- O presidente Donald Trump pediu demissão imediata de Jimmy Kimmel pela ABC e pela Walt Disney após comentário do apresentador sobre Melania.
- Kimmel, em paródia do jantar dos correspondentes da Casa Branca, disse que Melania Trump “tinha um brilho como o de uma futura viúva”.
- Trump e Melania foram retirados do jantar no fim de semana, após ataque a tiros no saguão do Washington Hilton, onde ocorria o evento.
- Melania chamou os comentários de Kimmel de corrosivos e pediu que a ABC tome posição frente ao que classificou como discurso divisivo.
- A polêmica se soma a um histórico de pressões de Trump sobre emissoras e licenças, com repercussões anteriores envolvendo a FCC e suspensões de programas.
O presidente Donald Trump pediu nesta segunda-feira que Jimmy Kimmel seja demitido pela ABC e pela Walt Disney, após comentários feitos pelo apresentador sobre a primeira-dama Melania Trump. A declaração veio pouco depois que Melania reagiu aos monólogos de Kimmel durante o jantar de correspondentes da Casa Branca. O caso envolve críticas públicas do humorista a Melania em tom de paródia.
O jorno de maio discutido ocorreu durante o jantar dos correspondentes da Casa Branca, realizado no sábado, no Washington Hilton. O ataque a tiros no saguão feriu um agente do Serviço Secreto, antes de o suspeito ser detido. Trump e Melania deixaram o evento em meio ao incidente.
Melania classificou os comentários de Kimmel como corrosivos, destacando o que chamou de doença política no país.
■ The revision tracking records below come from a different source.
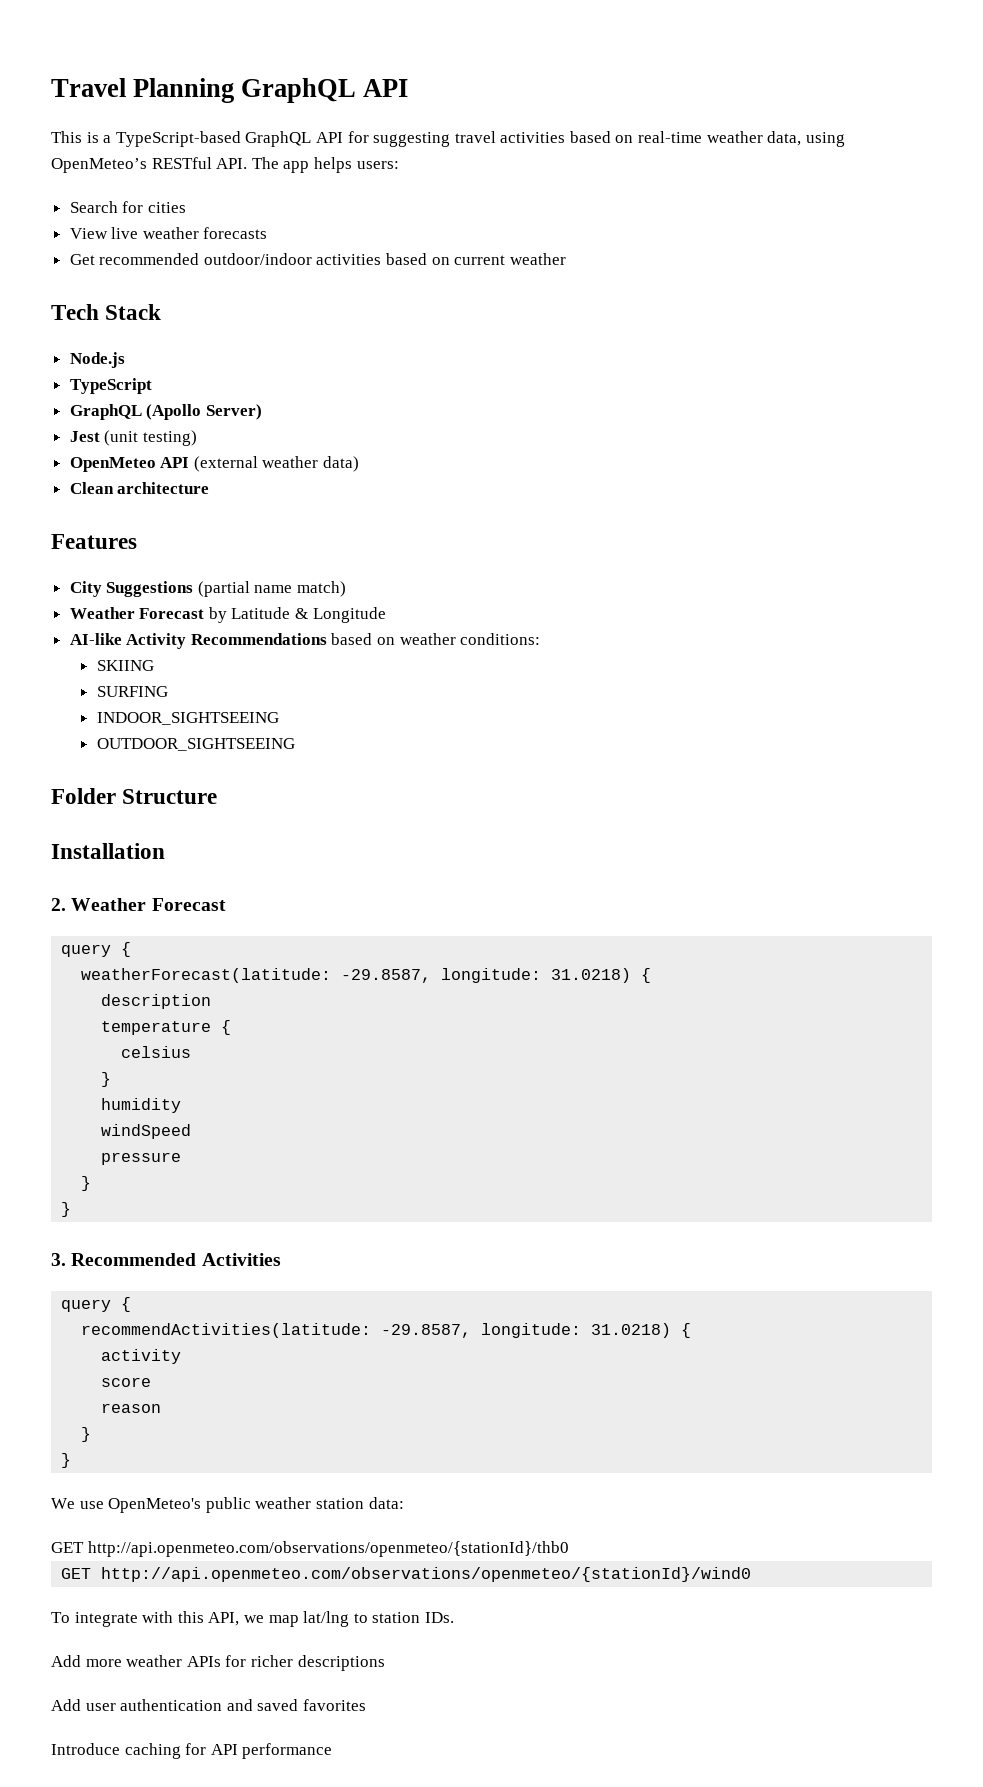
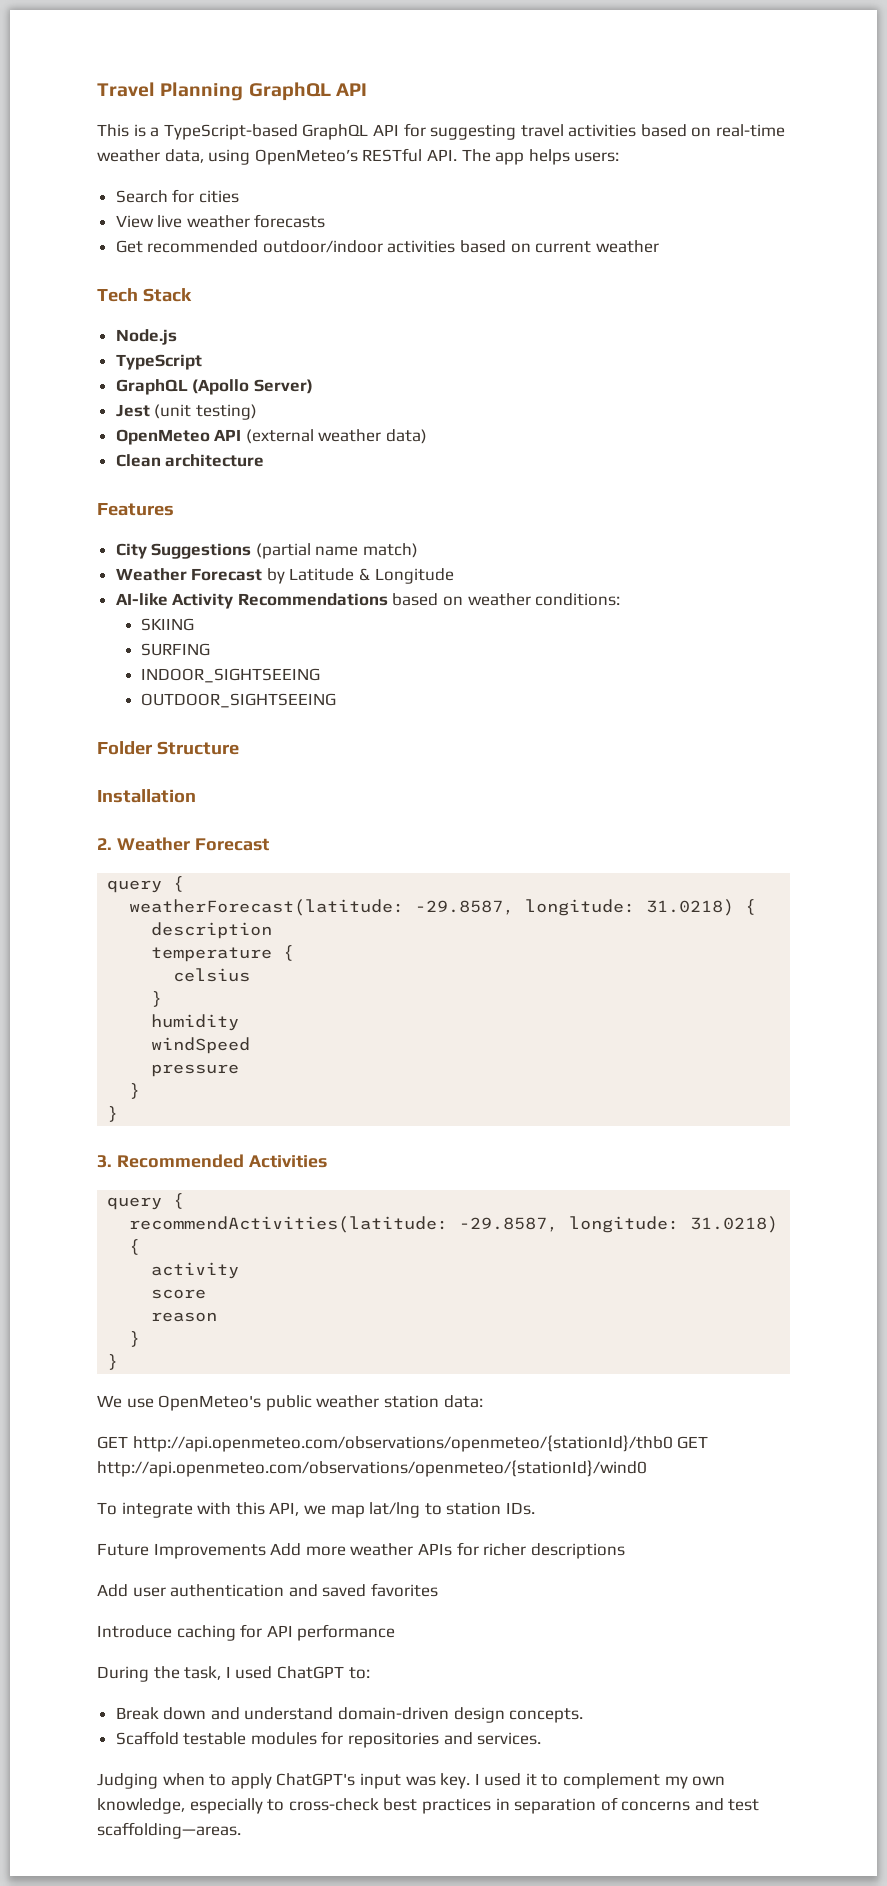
- GET http://api.openmeteo.com/observations/openmeteo/{stationId}/thb0
- GET http://api.openmeteo.com/observations/openmeteo/{stationId}/wind0
+ GET http://api.openmeteo.com/observations/openmeteo/{stationId}/thb0 GET http://api.openmeteo.com/observations/openmeteo/{stationId}/wind0
- Add more weather APIs for richer descriptions
+ Future Improvements Add more weather APIs for richer descriptions
+ During the task, I used ChatGPT to:
+ Break down and understand domain-driven design concepts.
+ Scaffold testable modules for repositories and services.
+ Judging when to apply ChatGPT's input was key. I used it to complement my own knowledge, especially to cross-check best practices in separation of concerns and test scaffolding—areas.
Em rede social, a primeira-dama disse que o apresentador não deveria ter espaço em casa diariamente para espalhar ódio. A assessoria de imprensa não respondeu de imediato.
Kimmel afirmou que Melania tinha um brilho semelhante ao de uma futura viúva, em tom de sátira sobre a família. A referência gerou críticas de apoiadores e de parte da indústria, com pedidos de abertura de apuração de padrões de comédia na TV.
Trump repetiu pedidos para que emissoras encerrem programas que, segundo ele, criticam o governo. Também pressionou agências reguladoras a revogar licenças de emissoras consideradas parciais. A Primeira Emenda protege piadas e sátiras, reforçam especialistas.
A gestão da Disney e da ABC não se manifestou de imediato sobre o episódio. O caso surge pouco após a apresentação de Josh D’Amaro como novo CEO da Disney, em meio a questionamentos sobre postura editorial de veículos do grupo.
Reações e desdobramentos
Executivos da indústria do entretenimento e políticos de ambos os partidos criticaram as propostas de censura. O debate envolve limites entre liberdade de expressão e responsabilidade jornalística em momentos de tensão política.
Em setembro do ano passado, a FCC avaliou medidas contra programações de Kimmel, após comentários sobre o assassinato de um ativista. Em algumas redes, o programa foi temporariamente suspenso, gerando controvérsia sobre intervenção regulatória.
Grupos de televisão como Sinclair Broadcast Group e Nexstar removeram o programa de Kimmel de centenas de estações afiliadas à ABC por breve período, elevando o tema à pauta de negociações entre asseguradores de licenças e conteúdo.